Let $M := (\Omega, \mathcal{F})$ be a measurable space and let $\mathcal{M}$ be the vector space of all $(\mathbb{R},\mathcal{B}(\mathbb{R}))$-valued measurable functions defined on $M$. If $G$ is a sub-$\sigma$-field of $\mathcal{F}$, let $\mathcal{M}_{G}$ be the subspace of $\mathcal{M}$ whose elements are the $G$-measurable functions.
Suppose that $\mathcal{F}_{1},\ldots, \mathcal{F}_{k}$ are sub-$\sigma$-fields of $\mathcal{F}$ and let $\mathfrak{F} := \lor_{i = 1}^{k}\mathcal{F}_{i}$ denote their join.
Is there any relationship between $\mathcal{M}_{\mathfrak{F}}$ and $\mathcal{M}_{\mathcal{F}_{i}}$ besides that the latter is a subset of the former? Something like the former being the sum of the latter?
$\bigoplus_{i = 1}^{k} \mathcal{M}_{\mathcal{F_{i}}} \subseteq \mathcal{M}_{\mathfrak{F}}$ holds (where $\bigoplus_{i = 1}^{k}\mathcal{M}_{\mathcal{F_{i}}} := \{f_{1} + \ldots + f_{k}: f_{i} \in \mathcal{M}_{\mathcal{F}_{i}}, i \in \{1, \ldots, k\}\}$), but I can't see how to prove the reverse inclusion if it is indeed true.

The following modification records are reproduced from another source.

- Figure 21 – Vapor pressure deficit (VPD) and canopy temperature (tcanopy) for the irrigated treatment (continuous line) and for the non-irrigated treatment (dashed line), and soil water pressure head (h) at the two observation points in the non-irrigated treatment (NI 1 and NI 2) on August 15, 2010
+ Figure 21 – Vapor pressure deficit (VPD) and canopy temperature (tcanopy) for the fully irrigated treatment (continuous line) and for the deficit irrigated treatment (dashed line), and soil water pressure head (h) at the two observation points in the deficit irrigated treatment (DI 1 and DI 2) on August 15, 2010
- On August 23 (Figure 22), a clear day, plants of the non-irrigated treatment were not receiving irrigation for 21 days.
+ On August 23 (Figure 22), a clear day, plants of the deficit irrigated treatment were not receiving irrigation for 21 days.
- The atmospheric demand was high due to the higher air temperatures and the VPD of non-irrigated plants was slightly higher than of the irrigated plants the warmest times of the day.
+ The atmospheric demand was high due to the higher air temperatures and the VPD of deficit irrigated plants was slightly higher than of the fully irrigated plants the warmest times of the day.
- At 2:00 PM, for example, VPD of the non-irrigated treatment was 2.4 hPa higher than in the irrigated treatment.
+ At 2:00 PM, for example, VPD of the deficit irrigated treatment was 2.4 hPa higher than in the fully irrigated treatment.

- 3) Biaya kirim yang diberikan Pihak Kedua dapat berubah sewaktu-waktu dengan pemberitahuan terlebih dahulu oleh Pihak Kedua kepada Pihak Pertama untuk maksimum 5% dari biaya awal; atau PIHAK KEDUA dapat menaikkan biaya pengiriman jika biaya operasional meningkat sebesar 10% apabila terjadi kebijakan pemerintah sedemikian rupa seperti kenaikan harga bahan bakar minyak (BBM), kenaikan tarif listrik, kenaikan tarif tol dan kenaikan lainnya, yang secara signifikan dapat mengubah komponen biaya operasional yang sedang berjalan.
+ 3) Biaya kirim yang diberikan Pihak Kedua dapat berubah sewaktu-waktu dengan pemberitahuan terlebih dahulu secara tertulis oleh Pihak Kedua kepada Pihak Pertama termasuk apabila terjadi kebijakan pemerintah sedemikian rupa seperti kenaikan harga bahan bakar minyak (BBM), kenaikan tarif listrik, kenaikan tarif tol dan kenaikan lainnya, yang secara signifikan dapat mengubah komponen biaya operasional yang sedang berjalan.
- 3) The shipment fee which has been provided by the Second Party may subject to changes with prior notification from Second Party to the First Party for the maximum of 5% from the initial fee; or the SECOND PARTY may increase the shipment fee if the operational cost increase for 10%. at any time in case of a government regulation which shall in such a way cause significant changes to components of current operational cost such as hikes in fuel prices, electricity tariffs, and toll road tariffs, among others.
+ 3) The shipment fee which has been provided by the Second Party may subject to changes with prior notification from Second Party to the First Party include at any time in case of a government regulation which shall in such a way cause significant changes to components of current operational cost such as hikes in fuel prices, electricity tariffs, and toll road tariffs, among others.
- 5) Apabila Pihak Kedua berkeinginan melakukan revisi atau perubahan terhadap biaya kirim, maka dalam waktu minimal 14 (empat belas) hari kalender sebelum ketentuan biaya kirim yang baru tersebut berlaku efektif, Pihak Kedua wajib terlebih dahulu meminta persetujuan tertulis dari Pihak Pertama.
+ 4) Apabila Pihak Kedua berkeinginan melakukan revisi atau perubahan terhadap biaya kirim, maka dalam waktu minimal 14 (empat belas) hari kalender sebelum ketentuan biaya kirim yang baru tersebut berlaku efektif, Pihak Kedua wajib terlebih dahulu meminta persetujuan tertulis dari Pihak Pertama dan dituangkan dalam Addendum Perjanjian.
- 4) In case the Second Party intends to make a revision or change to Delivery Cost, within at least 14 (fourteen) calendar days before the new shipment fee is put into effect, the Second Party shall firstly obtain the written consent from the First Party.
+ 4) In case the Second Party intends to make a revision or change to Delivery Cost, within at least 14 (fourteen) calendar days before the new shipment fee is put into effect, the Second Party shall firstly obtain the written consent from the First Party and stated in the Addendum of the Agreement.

Consider the measure space $([-1,1],\mathcal{B}_{[-1,1]})$, and let $\mathcal{F}_1=\sigma([0,1])$ and $\mathcal{F}_2=\sigma(f)$, where $f(x)=|x|$. Note that $\mathcal{F}_2$ consists of Borel sets in $[-1,1]$ that are symmetric around $0$, and $\mathcal{F}_1\vee\mathcal{F}_2$ is generated by the sets in $\{A\cap B: A\in\mathcal{F}_1,B\in\mathcal{F}_2\}$. Therefore, $\mathfrak{F}=\mathcal{B}_{[-1,1]}$. Now, the identity function is measurable w.r.t. $\mathfrak{F}$, but it cannot be represented as a sum of $\mathcal{F}_1$ and $\mathcal{F}_2$ measurable functions.